PROBLEM DETAILS
What lines in the material hold the string "with"? Return every one of them.

ENTRIES PROVIDED
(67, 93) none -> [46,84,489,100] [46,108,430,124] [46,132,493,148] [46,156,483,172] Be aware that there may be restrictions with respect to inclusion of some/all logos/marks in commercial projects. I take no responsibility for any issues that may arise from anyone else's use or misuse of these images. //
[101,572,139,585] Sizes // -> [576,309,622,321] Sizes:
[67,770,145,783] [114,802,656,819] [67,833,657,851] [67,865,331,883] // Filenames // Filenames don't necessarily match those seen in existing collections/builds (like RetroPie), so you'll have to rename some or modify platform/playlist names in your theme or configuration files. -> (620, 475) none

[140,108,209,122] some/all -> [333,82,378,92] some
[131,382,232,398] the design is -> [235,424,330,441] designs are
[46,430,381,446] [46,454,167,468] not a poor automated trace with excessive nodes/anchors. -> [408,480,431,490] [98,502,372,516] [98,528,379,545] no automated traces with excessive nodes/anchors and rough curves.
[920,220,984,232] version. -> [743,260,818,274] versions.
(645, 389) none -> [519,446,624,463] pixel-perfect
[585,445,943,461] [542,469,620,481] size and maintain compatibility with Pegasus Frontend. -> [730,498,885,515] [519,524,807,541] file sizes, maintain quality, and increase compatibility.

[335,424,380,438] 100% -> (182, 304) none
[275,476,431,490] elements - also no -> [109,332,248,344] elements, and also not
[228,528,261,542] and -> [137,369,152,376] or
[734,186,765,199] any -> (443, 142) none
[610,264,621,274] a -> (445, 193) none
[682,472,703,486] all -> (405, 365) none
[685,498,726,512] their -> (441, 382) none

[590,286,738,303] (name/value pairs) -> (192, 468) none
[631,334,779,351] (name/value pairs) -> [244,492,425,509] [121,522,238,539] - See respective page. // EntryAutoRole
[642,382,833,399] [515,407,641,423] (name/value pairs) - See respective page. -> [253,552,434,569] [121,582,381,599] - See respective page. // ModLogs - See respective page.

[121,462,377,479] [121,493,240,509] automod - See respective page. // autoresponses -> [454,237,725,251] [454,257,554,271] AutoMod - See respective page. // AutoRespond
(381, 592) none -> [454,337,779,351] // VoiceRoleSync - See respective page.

EXPECTED ANSWER
(67, 93) none -> [46,84,489,100] [46,108,430,124] [46,132,493,148] [46,156,483,172] Be aware that there may be restrictions with respect to inclusion of some/all logos/marks in commercial projects. I take no responsibility for any issues that may arise from anyone else's use or misuse of these images. //
[46,430,381,446] [46,454,167,468] not a poor automated trace with excessive nodes/anchors. -> [408,480,431,490] [98,502,372,516] [98,528,379,545] no automated traces with excessive nodes/anchors and rough curves.
[585,445,943,461] [542,469,620,481] size and maintain compatibility with Pegasus Frontend. -> [730,498,885,515] [519,524,807,541] file sizes, maintain quality, and increase compatibility.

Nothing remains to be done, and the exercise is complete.